I have heard rave reviews on this book and was curious if anyone would recommend it and describe it a bit to me.
4 Answers
- Anonymous1 decade agoFavorite Answer
Some one on Q&A that reads a book?
You are just funnen me...
I didn't know funnen was a word, "no misspellings found"
- treznorfanLv 51 decade ago
I haven't read The Thirteenth Tale personally but I found this review at mysterycrimefiction.suite101. com after seeing this question:
THE THIRTEENTH TALE
This rich, multi-layered Gothic tale, in the tradition of Daphne DuMaurier and the Bronte sisters, grabs the reader from the first pages and doesn't let go.
The Thirteenth Tale is the story of Vida Winter, a best-selling British writer nearing the end of her life, and Margaret Lea, the youngish apprentice bookseller and part-time biographer, whom Ms. Winter has chosen to write her life story. The problem is that Ms. Winter has spent her life telling stories -- including 19 different ones about her background and childhood. Will she be able to tell the truth this time?

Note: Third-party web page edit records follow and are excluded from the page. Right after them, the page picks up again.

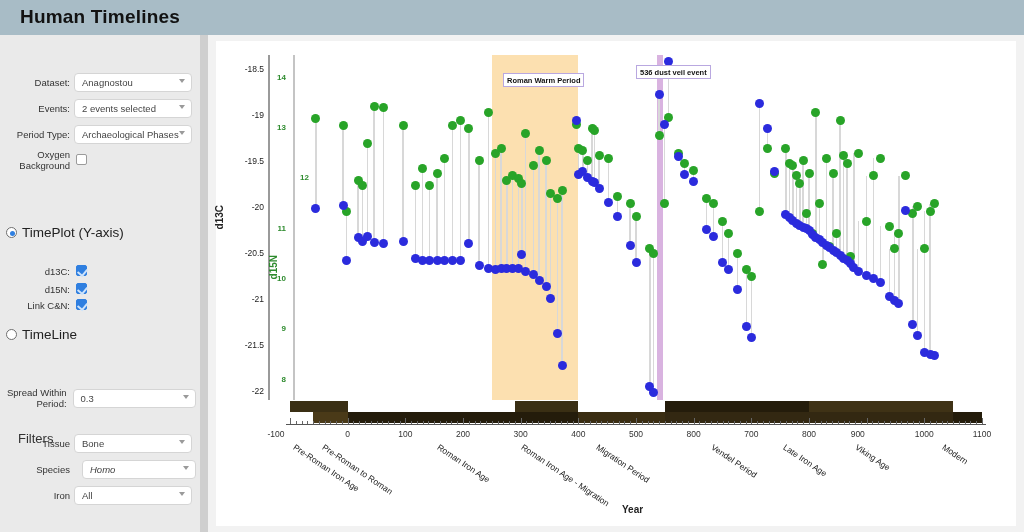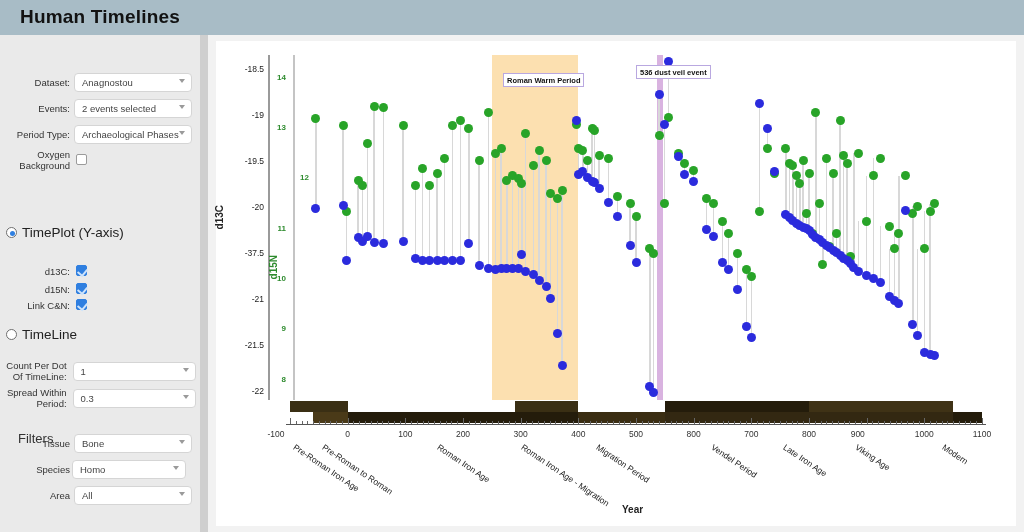--- a/index.html
+++ b/index.html
@@ -510,7 +510,7 @@
         <div class="ytick c" style="left:12px;top:68.79999999999987px;width:36px;">-19</div>
         <div class="ytick c" style="left:12px;top:114.79999999999988px;width:36px;">-19.5</div>
         <div class="ytick c" style="left:12px;top:160.79999999999987px;width:36px;">-20</div>
-        <div class="ytick c" style="left:12px;top:206.79999999999987px;width:36px;">-37.5</div>
+        <div class="ytick c" style="left:12px;top:206.79999999999987px;width:36px;">-20.5</div>
         <div class="ytick c" style="left:12px;top:252.7999999999999px;width:36px;">-21</div>
         <div class="ytick c" style="left:12px;top:298.7999999999999px;width:36px;">-21.5</div>
         <div class="ytick c" style="left:12px;top:344.79999999999984px;width:36px;">-22</div>

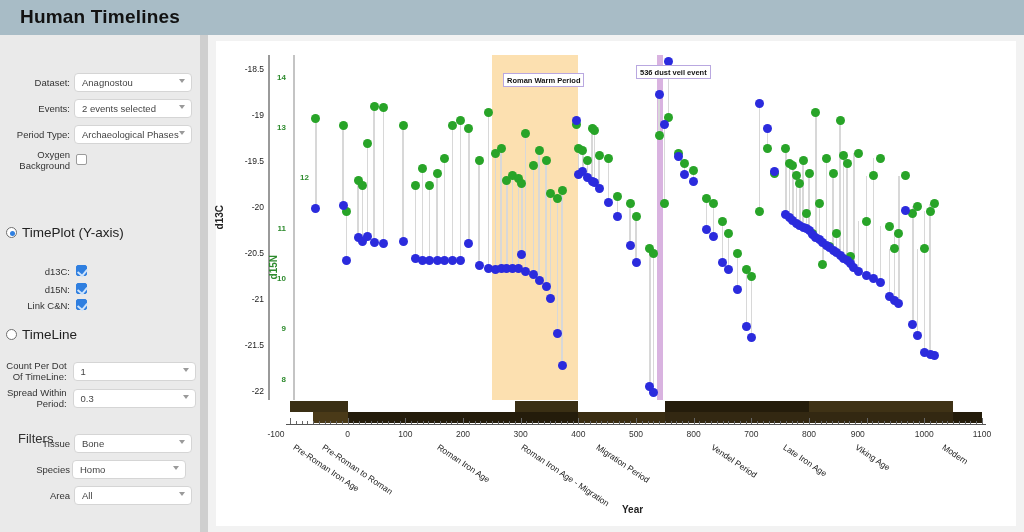--- a/index.html
+++ b/index.html
@@ -176,13 +176,6 @@
       <span class="radio"></span>
       <span class="radio-label">TimeLine</span>
     </div>
-      <div style="position:absolute;left:2px;top:325px;width:194px;display:flex;align-items:center;">
-       <div class="field-label" style="width:66px;">Count Per Dot<br>Of TimeLine:</div>
-       <div class="select-box" style="margin-left:6px;width:126px;">
-         <span>1</span>
-         <span class="caret"></span>
-       </div>
-      </div>
       <div style="position:absolute;left:2px;top:352px;width:194px;display:flex;align-items:center;">
        <div class="field-label" style="width:66px;">Spread Within<br>Period:</div>
        <div class="select-box" style="margin-left:6px;width:126px;">

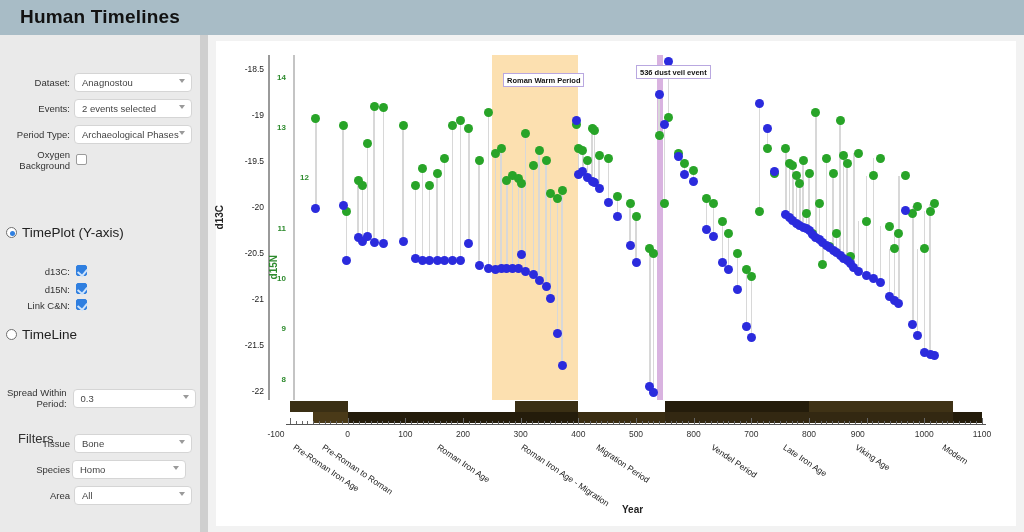--- a/index.html
+++ b/index.html
@@ -193,7 +193,7 @@
       </div>
       <div style="position:absolute;left:0;top:425px;width:196px;display:flex;align-items:center;">
        <div class="field-label" style="width:62px;margin-left:8px;">Species</div>
-       <div class="select-box" style="margin-left:2px;width:114px;">
+       <div class="select-box" style="margin-left:12px;width:114px;font-style:italic;">
          <span>Homo</span>
          <span class="caret"></span>
        </div>

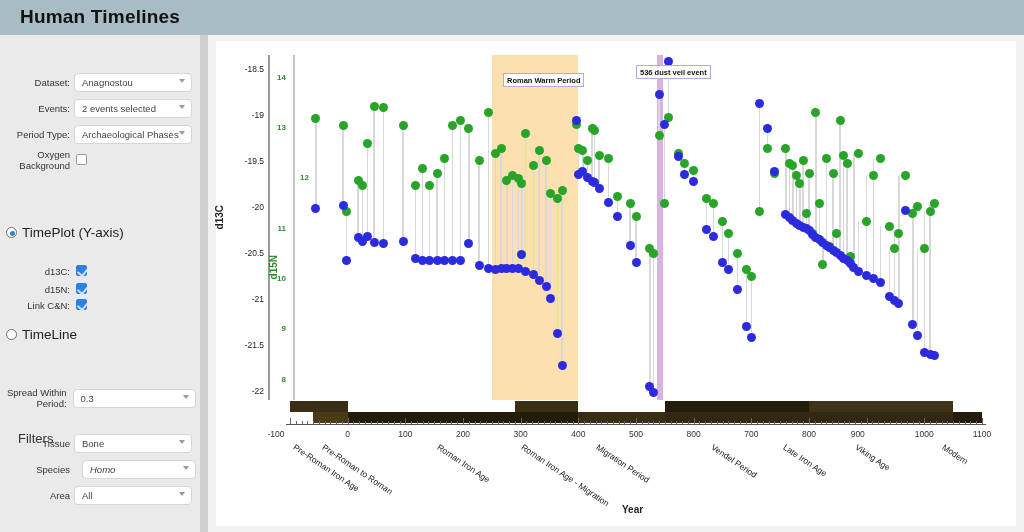--- a/index.html
+++ b/index.html
@@ -199,7 +199,7 @@
        </div>
       </div>
       <div style="position:absolute;left:0;top:451px;width:196px;display:flex;align-items:center;">
-       <div class="field-label" style="width:62px;margin-left:8px;">Area</div>
+       <div class="field-label" style="width:62px;margin-left:8px;">Iron</div>
        <div class="select-box" style="margin-left:4px;width:118px;">
          <span>All</span>
          <span class="caret"></span>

The Thirteenth Tale is, of course, Ms. Winter's final tale. As it unfolds, the reader meets a troubled family, right out of the pages of Jane Eyre or Wuthering Heights, and a crumbling Gothic mansion called Anglefield, reminiscent of Rebecca's Manderley. There is a secret garden, confused identities, and tragedy, all in the Gothic tradition. But, although this novel pays homage to those great novels that came before, it stands well on its own. To add another layer, Margaret has ghosts of her own, ghosts that are awakened as she hears Ms. Winter's story.
It's hard to believe that The Thirteenth Tale is a first novel. The prose is rich and nuanced and the grammar is perfect -- a rarity these days. The frustrated English major in me really shouldn't be bothered when other authors miss the subjunctive "were" for "was" -- or "whom" for "who" – or even "that" for "which", but how delightful it is to read a novel where all of these grammatical subtleties are respected.

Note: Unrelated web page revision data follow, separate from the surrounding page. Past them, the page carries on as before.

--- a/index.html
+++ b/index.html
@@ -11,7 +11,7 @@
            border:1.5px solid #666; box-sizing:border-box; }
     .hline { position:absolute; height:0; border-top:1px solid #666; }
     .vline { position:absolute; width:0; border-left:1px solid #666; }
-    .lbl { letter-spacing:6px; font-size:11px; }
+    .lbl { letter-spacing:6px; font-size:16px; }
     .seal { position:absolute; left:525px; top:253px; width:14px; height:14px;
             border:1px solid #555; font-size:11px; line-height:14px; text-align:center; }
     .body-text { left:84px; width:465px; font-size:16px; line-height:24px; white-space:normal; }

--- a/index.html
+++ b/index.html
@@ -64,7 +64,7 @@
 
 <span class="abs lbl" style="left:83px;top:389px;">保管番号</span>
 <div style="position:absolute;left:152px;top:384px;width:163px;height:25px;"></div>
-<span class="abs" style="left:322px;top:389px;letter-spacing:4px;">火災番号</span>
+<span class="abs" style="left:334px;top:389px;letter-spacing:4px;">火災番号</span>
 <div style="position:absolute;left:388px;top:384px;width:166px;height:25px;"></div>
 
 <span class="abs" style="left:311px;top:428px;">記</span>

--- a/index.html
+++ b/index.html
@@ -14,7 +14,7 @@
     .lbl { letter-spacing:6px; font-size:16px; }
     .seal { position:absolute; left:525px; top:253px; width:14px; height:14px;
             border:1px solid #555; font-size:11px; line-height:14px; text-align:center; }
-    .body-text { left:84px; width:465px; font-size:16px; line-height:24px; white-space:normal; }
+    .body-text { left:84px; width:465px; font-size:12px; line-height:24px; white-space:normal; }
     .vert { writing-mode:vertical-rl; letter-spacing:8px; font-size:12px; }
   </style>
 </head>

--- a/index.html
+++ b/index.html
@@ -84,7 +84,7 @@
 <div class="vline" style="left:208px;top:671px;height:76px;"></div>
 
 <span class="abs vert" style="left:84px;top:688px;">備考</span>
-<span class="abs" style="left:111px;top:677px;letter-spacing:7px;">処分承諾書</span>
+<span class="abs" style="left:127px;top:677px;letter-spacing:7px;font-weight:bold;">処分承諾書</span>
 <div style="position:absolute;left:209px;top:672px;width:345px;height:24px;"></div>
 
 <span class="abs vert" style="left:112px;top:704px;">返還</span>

The Thirteenth Tale is a wonderful and unexpected surprise. If you're a fan of DuMaurier, Bronte, Dickens, or even Agatha Christie, you're sure to enjoy this novel.

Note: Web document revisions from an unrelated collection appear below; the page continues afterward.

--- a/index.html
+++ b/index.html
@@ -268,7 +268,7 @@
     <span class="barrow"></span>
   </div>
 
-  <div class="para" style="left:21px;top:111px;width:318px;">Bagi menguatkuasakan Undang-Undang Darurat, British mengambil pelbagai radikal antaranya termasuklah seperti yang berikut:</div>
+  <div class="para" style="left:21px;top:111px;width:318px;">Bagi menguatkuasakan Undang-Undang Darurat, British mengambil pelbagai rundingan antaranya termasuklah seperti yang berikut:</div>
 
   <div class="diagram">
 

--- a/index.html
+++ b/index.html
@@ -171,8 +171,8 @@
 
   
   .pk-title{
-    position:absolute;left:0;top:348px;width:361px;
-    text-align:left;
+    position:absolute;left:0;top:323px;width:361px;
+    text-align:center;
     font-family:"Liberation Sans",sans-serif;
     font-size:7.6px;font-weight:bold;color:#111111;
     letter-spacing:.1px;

Source(s): Direct link: http://mysterycrimefiction.suite101.com/article.cf... - Anonymous1 decade ago
It's a great book! Sort of like Jane Eyre but by a modern writer.
The narrator is asked to write the biography of a dying famous writer who has given many interviews over the years and never once told the truth about her life. This time she vows she WILL tell the truth, but the story she tells seems almost impossible to believe ...
- 1 decade ago
The Thirteenth Tale is a love letter to reading, a book for the feral reader in all of us, a return to that rich vein of storytelling that our parents loved and that we loved as children. Diane Setterfield will keep you guessing, make you wonder, move you to tears and laughter and, in the end, deposit you breathless yet satisfied back upon the shore of your everyday life.